Your goal:
In the data, extract each line that holds the string "span".

Data to use:
* * * * * * * * *
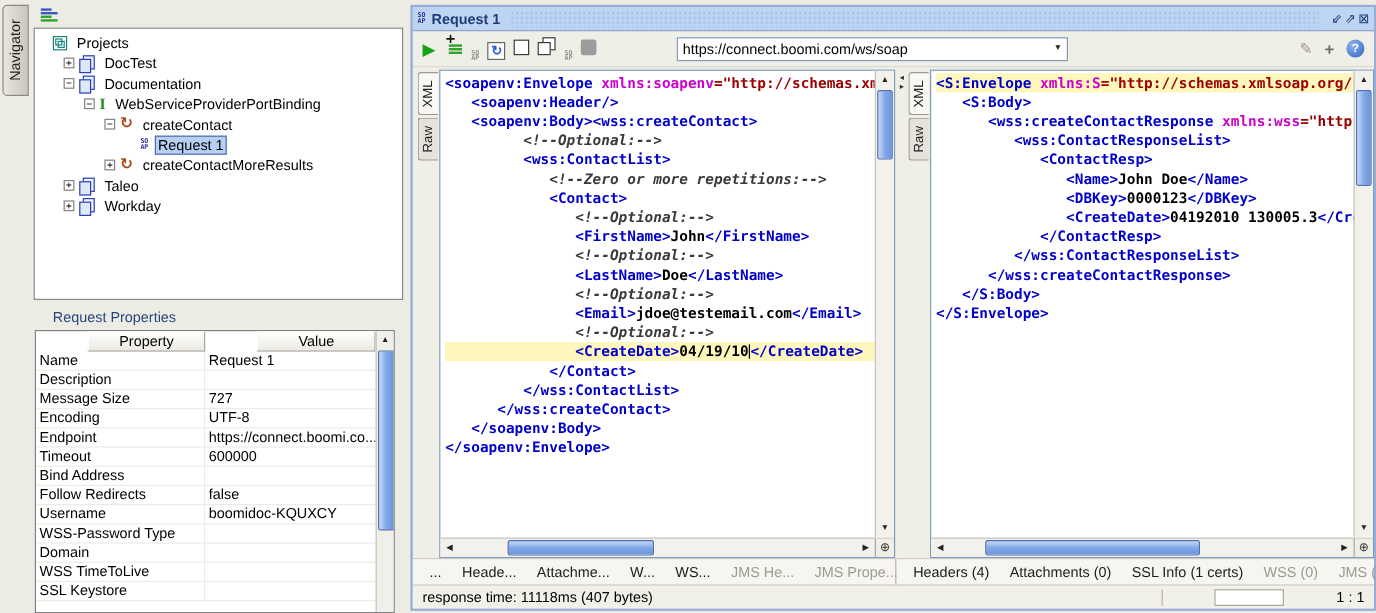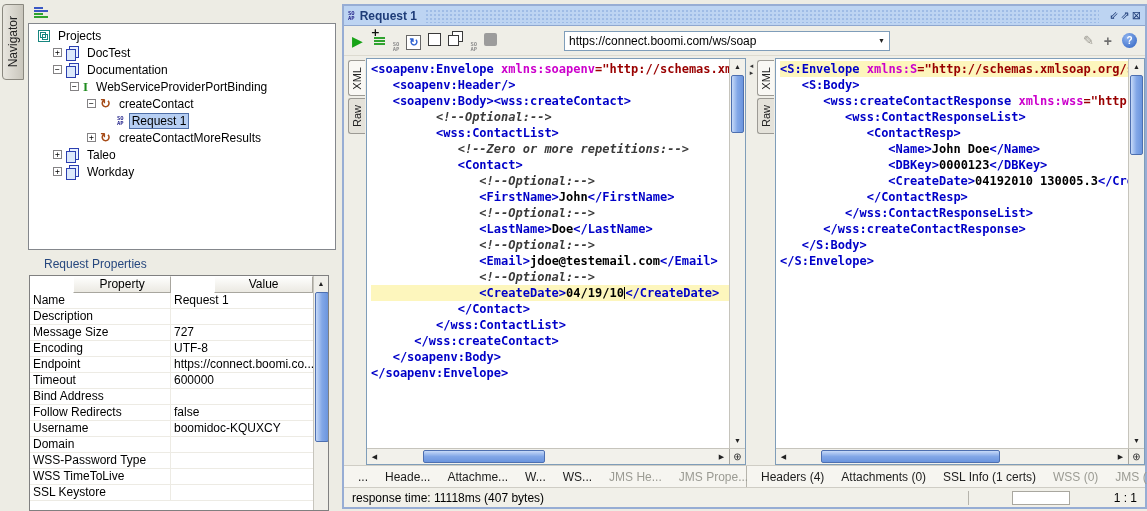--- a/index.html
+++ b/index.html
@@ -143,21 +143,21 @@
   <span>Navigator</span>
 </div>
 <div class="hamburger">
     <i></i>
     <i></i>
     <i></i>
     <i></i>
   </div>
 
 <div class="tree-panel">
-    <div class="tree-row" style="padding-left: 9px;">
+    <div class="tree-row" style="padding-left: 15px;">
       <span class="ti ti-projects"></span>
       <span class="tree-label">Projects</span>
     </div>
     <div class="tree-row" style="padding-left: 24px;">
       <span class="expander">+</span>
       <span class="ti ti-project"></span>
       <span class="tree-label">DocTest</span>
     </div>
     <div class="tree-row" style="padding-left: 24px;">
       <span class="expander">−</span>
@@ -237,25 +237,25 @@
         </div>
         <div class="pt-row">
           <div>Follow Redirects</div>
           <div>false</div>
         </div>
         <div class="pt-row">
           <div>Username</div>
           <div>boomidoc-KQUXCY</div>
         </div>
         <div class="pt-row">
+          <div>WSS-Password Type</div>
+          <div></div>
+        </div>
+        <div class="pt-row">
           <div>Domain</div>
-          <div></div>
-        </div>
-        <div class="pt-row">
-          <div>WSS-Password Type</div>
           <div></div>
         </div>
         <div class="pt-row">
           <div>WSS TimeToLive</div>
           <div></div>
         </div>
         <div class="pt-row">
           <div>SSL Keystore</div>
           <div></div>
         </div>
* * * * * * * * *
Written solution:
   <span>Navigator</span>
       <span class="ti ti-projects"></span>
       <span class="tree-label">Projects</span>
       <span class="expander">+</span>
       <span class="ti ti-project"></span>
       <span class="tree-label">DocTest</span>
       <span class="expander">−</span>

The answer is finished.